Instructions for the task ::
Write the entries below out again exactly, but skip the pictures.

Extracted entries ::
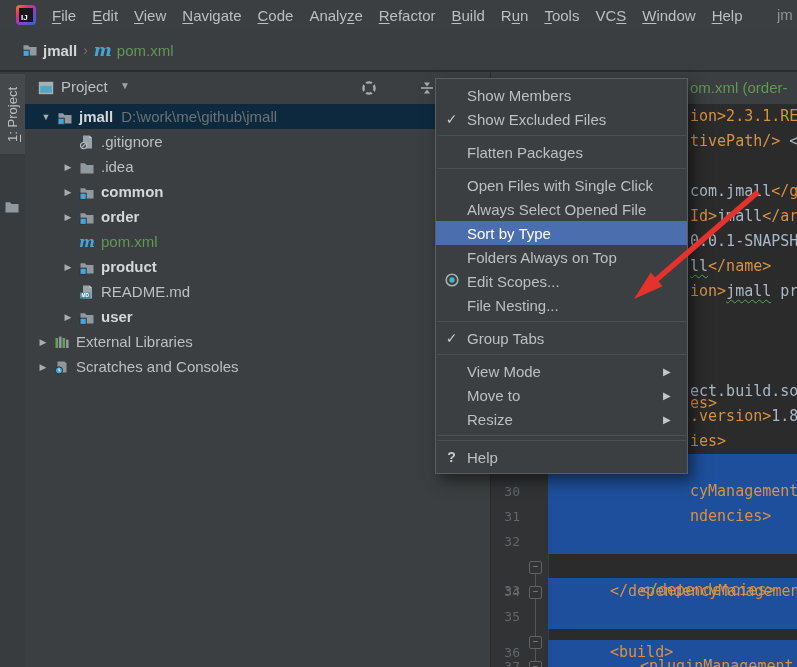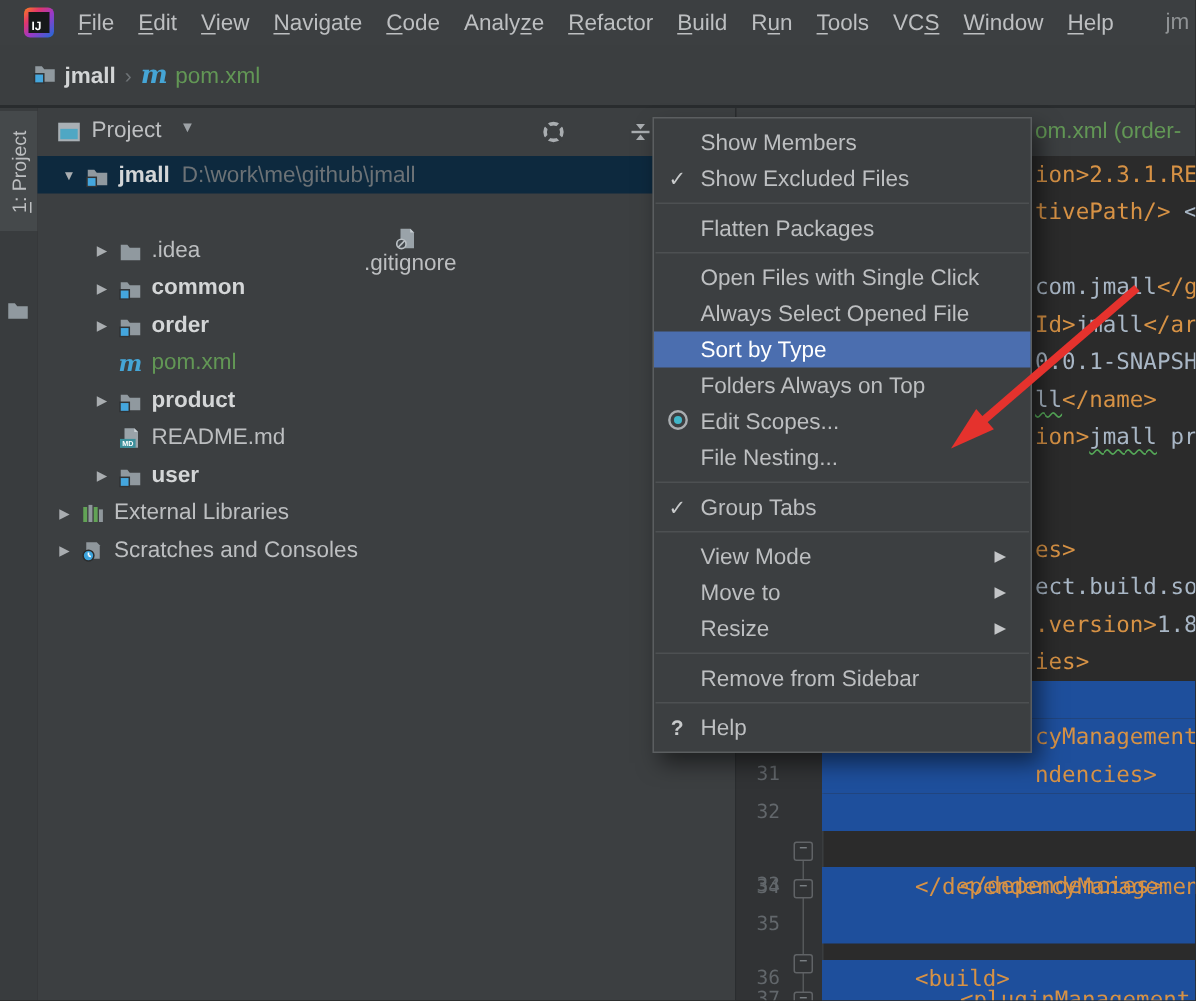--- a/index.html
+++ b/index.html
@@ -163,7 +163,7 @@
           <span class="tlabel bold">jmall</span>
           <span class="tpath">D:\work\me\github\jmall</span>
         </div>
-        <div class="trow" style="padding-left: 32px; flex-direction: column;">
+        <div class="trow" style="padding-left: 32px;">
           <span class="chev"></span>
           <span class="ticon"><svg width="16" height="16" viewBox="0 0 16 16" xmlns="http://www.w3.org/2000/svg">
               <path d="M4 1.5h6.5l2.5 2.5v10.5H4z" fill="#9aa3a9"></path>

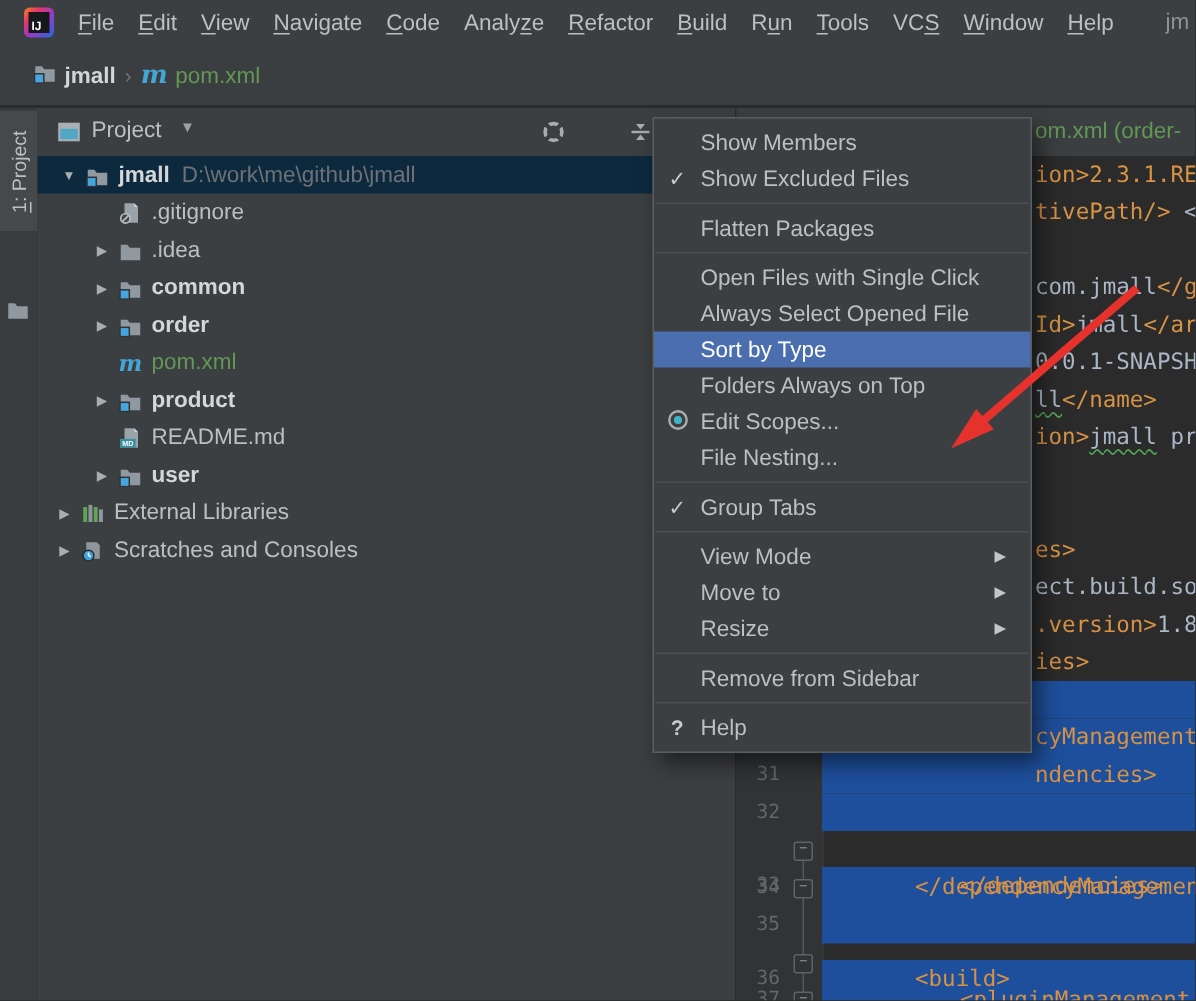--- a/index.html
+++ b/index.html
@@ -301,7 +301,7 @@
           </div>
           <div class="code-row" style="top: 250px;">
             <span class="lnum">25</span>
-            <span class="ltext" style="left: 200px;"><span class="c-tag">es&gt;</span></span>
+            <span class="ltext" style="left: 200px; margin-top: 37px;"><span class="c-tag">es&gt;</span></span>
           </div>
           <div class="code-row" style="top: 275px;">
             <span class="lnum">26</span>

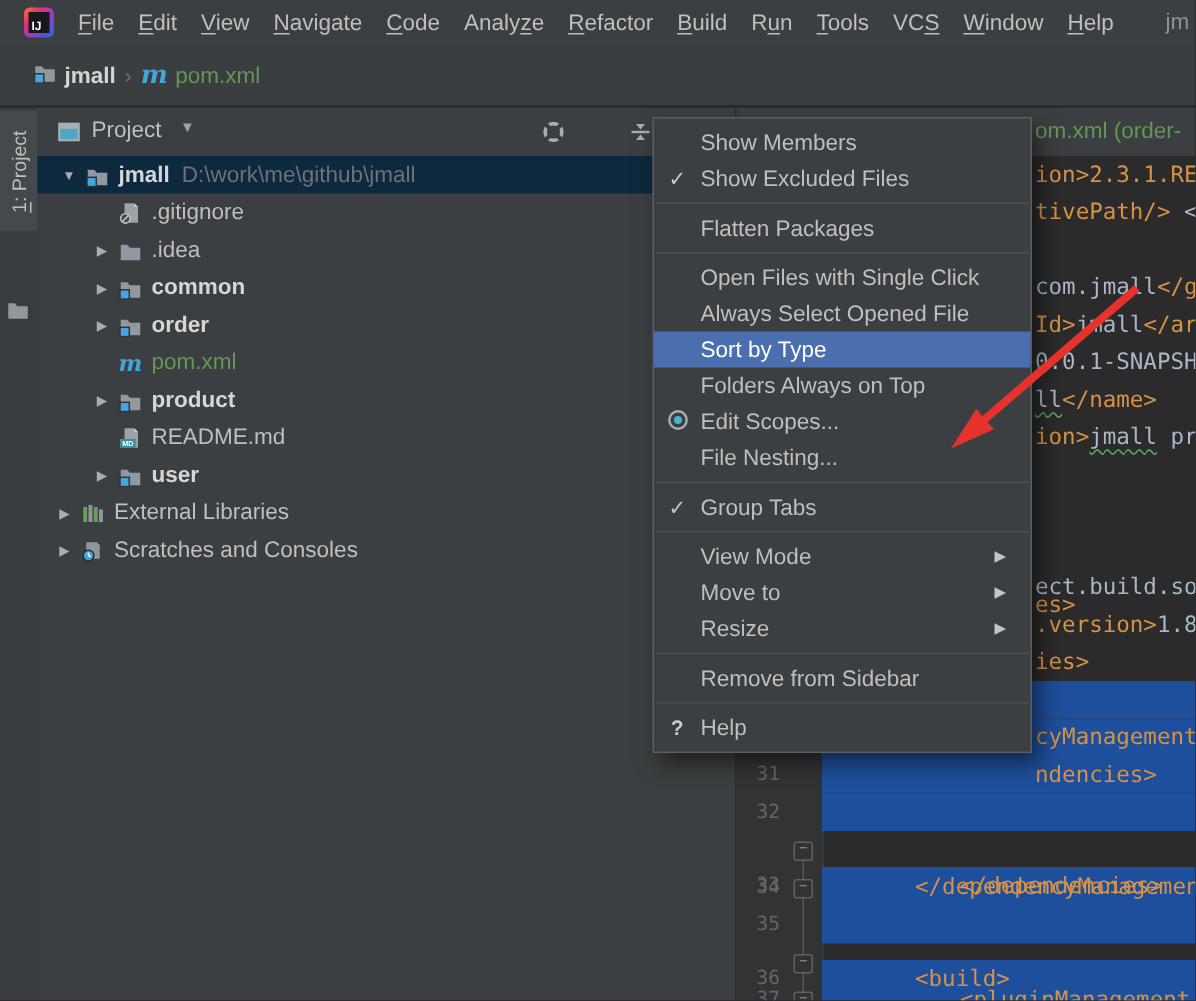--- a/index.html
+++ b/index.html
@@ -445,11 +445,6 @@
         <span class="sub">▶</span>
       </div>
       <div class="cm-sep"></div>
-      <div class="cm-item">
-        <span class="ic"></span>
-        <span class="lb">Remove from Sidebar</span>
-        <span class="sub"></span>
-      </div>
       <div class="cm-sep"></div>
       <div class="cm-item">
         <span class="ic" style="font-weight: bold;">?</span>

Response to the exercise ::
--- a/index.html
+++ b/index.html
@@ -163,7 +163,7 @@
           <span class="tlabel bold">jmall</span>
           <span class="tpath">D:\work\me\github\jmall</span>
         </div>
-        <div class="trow" style="padding-left: 32px; flex-direction: column;">
+        <div class="trow" style="padding-left: 32px;">
           <span class="chev"></span>
           <span class="ticon"><svg width="16" height="16" viewBox="0 0 16 16" xmlns="http://www.w3.org/2000/svg">
               <path d="M4 1.5h6.5l2.5 2.5v10.5H4z" fill="#9aa3a9"></path>

--- a/index.html
+++ b/index.html
@@ -301,7 +301,7 @@
           </div>
           <div class="code-row" style="top: 250px;">
             <span class="lnum">25</span>
-            <span class="ltext" style="left: 200px;"><span class="c-tag">es&gt;</span></span>
+            <span class="ltext" style="left: 200px; margin-top: 37px;"><span class="c-tag">es&gt;</span></span>
           </div>
           <div class="code-row" style="top: 275px;">
             <span class="lnum">26</span>

--- a/index.html
+++ b/index.html
@@ -445,11 +445,6 @@
         <span class="sub">▶</span>
       </div>
       <div class="cm-sep"></div>
-      <div class="cm-item">
-        <span class="ic"></span>
-        <span class="lb">Remove from Sidebar</span>
-        <span class="sub"></span>
-      </div>
       <div class="cm-sep"></div>
       <div class="cm-item">
         <span class="ic" style="font-weight: bold;">?</span>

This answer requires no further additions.